Вернуть Нату Катя, конечно, не могла, но она видела, что должна этот расклад изменить, иначе, если с Феогностом будет плохо, она себе никогда не простит. Она думала, что, наверное, ей вместо Наты придется с ним остаться, дать ему что-то вроде обета верности. Конечно, она не Ната, но пусть он хотя бы знает, что бросили его не все, наоборот, есть человек, который верен ему, даже больше прежнего. Может быть, если она будет рядом, он поймет, что Ната, если кого и предала, то Бога, ушла, потому что испугалась монашеской жизни, и он, Феогност, здесь ни при чем. Он как бы просто попал под колесо.
Ведь у нас, думала дальше Катя, произошла обычная рокировка, по-честному никто никого не предавал: сошлись двое, кто не мог жить анахоретом, и другие двое, кто, наоборот, мог. А что мы раньше делились по-другому, так и жизнь была другая. Она говорила себе, что если Феогност с ней согласится, перестанет считать, что наступил конец света, они, будто ничего не произошло, время от времени даже смогут с Натой и Колей встречаться. Будет обычная жизнь. Она долго это себе объясняла, а потом заснула.
Когда Катя встала, было еще темно, но Феогност давно ушел в храм и сейчас служил заутреню. Она зажгла лампу и, снова забравшись под одеяло, осмотрела комнату: красивые тканые дорожки, идущие от ковра и к двери, и к письменному столу у окна, и к шкафу с зеркалом, и к ее кровати, мебель в полотняных чехлах и, кажется, новая. В общем, все было хорошо, прочно, и от этого она почему-то уверилась, что ей удастся отцу Феогносту помочь, а что будет с ней самой, не очень и важно.
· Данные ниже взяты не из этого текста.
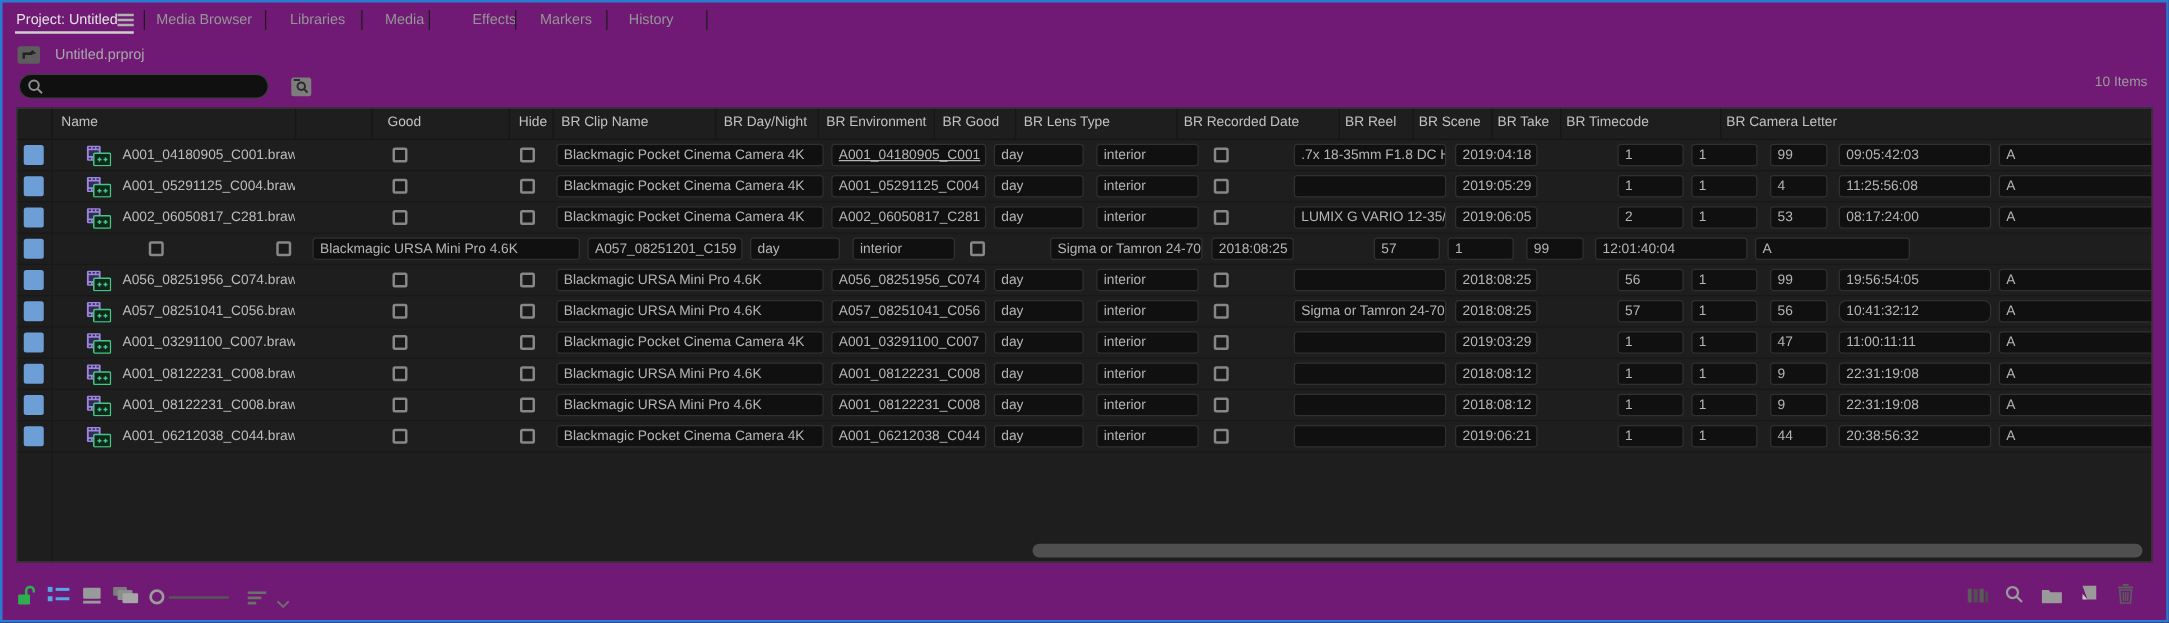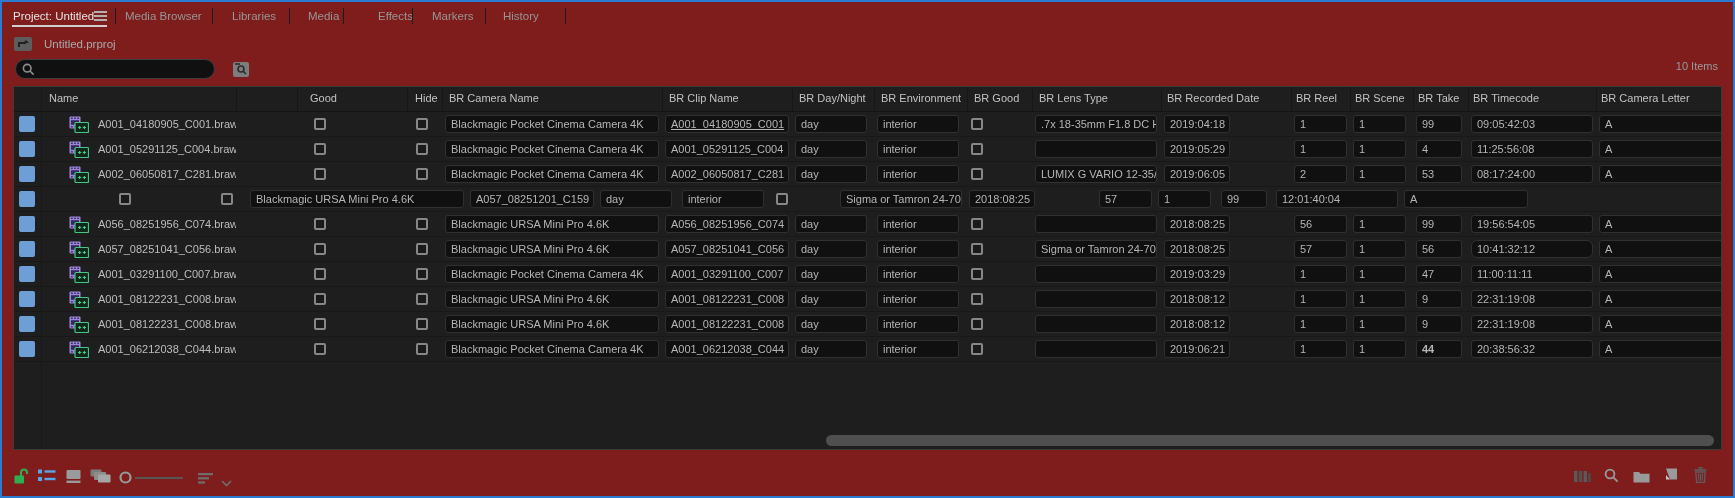--- a/index.html
+++ b/index.html
@@ -5,7 +5,7 @@
   html,body{margin:0;padding:0;background:#0a0a0a;width:1735px;height:498px;overflow:hidden;
     font-family:"Liberation Sans","DejaVu Sans",sans-serif;}
   .panel{position:absolute;left:0;top:0;width:1735px;height:498px;box-sizing:border-box;
-    border:2px solid #2a7cd2;background:#7f1d1d;}
+    border:2px solid #2a7cd2;background:#701a75;}
   
   .tabbar{position:absolute;left:0;top:0;width:100%;height:28px;}
   .tab{position:absolute;top:0;height:28px;line-height:28px;font-size:11.5px;color:#969696;white-space:nowrap;cursor:default;}

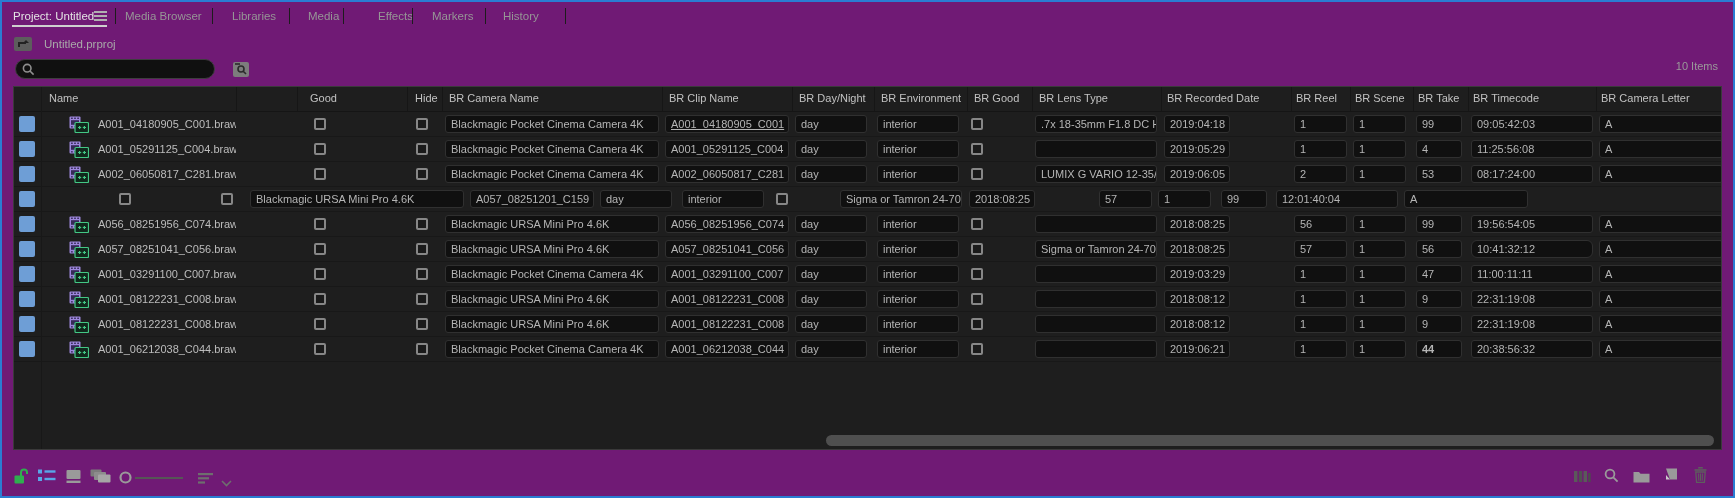--- a/index.html
+++ b/index.html
@@ -107,7 +107,6 @@
         <div class="hcell" style="width: 61px; padding-left: 0px;"></div>
         <div class="hcell" style="width: 110px; padding-left: 12px;">Good</div>
         <div class="hcell" style="width: 35px; padding-left: 7px;">Hide</div>
-        <div class="hcell" style="width: 220px; padding-left: 6px;">BR Camera Name</div>
         <div class="hcell" style="width: 130px; padding-left: 6px;">BR Clip Name</div>
         <div class="hcell" style="width: 82px; padding-left: 6px;">BR Day/Night</div>
         <div class="hcell" style="width: 93px; padding-left: 6px;">BR Environment</div>

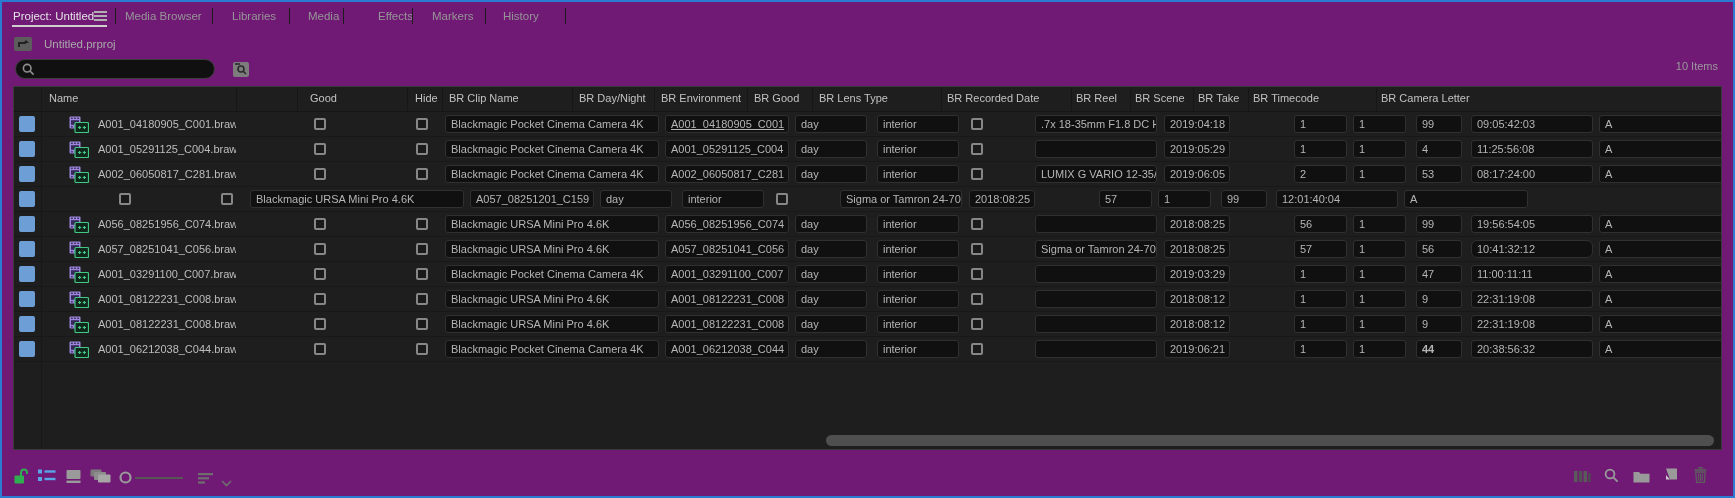--- a/index.html
+++ b/index.html
@@ -726,7 +726,7 @@
             <div class="field" style="width: 53px;">1</div>
           </div>
           <div class="tcell" style="width: 55px;">
-            <div class="field" style="width: 46px; font-weight: bold;">44</div>
+            <div class="field" style="width: 46px;">44</div>
           </div>
           <div class="tcell" style="width: 128px;">
             <div class="field" style="width: 122px;">20:38:56:32</div>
Феогност вернулся домой часа через полтора. Она давно его ждала, трижды грела еду. Но есть он не захотел, только налил чая, выпил, но из-за стола не встал, продолжал сидеть. Он был явно не в себе, измученный, невыспавшийся. Катя рассказывала тетке, что смотрела на него, смотрела и все думала, что сейчас заплачет и что плакать ни в коем случае нельзя. Просила Бога, чтобы не заплакать, и Он помог. Вместо слез она вдруг взяла его руку и начала говорить.
«Я свою речь подготовила еще утром, – объясняла она, – но не знала, скажу или нет, решусь или не решусь. Думала, что если все же заговорю, то точно не дома, не здесь, где он молится, а на улице, когда мы пойдем гулять. Но тут на меня будто накатило. Сидеть с ним рядом и держать это в себе я больше не могла. Спрашиваю его: Федя, тебе чаю еще налить? Он говорит, нет, Катюша, спасибо. А я: Федя, я давно хотела тебе сказать, что мне кажется, что пока ты живешь в Михневе, тебе будет легче, если кто-то будет с тобой рядом. И продолжаю: мне не важно, как я буду называться: кухарка, экономка или там домоуправительница, – в любом случае ты можешь мной полностью располагать.
Уходить в монахини, – говорила Катя тетке, – я по-прежнему не хотела, но не потому оставляла лазейку для отступления, просто мне казалось, что к Богу не бегут, когда тебя обманули и бросили, а уходят сознательно, по любви, по склонности к этой жизни. Я даже что-то подобное сказала отцу Феогносту и добавила, что всегда, когда ему будет нужно, буду с ним рядом. Лишний раз просить меня не понадобится, – я сама увижу, что во мне есть нужда. Он тогда ничего не ответил, – продолжала Катя, – ни „да“ не сказал, ни „нет“, я почему-то думала, что мое предложение он примет по-другому, но все же осталась, знала, что лучше меня он никого не найдет. Потом, что права, я и так поняла по его молитвам. Хотя он очень медленно успокаивался, медленно мягчел. Я тогда с ним прожила ровно полгода, пока михневский священник не вышел из больницы и не вернулся домой. Дальше отец Феогност уехал в Оптину, а я продолжала учебу в Москве на моих фельдшерских курсах. После Оптиной год отец Феогност жил в Лавре, заканчивал свой курс в Духовной академии. Все это время мы с ним виделись довольно редко, но письма друг другу писали, и я понимала, что еще ему пригожусь. Снова вместе мы стали жить лишь после того, как он из архимандритов Дивеевского монастыря сразу был назначен нижегородским викарием, в Нижний Новгород я к нему и переехала».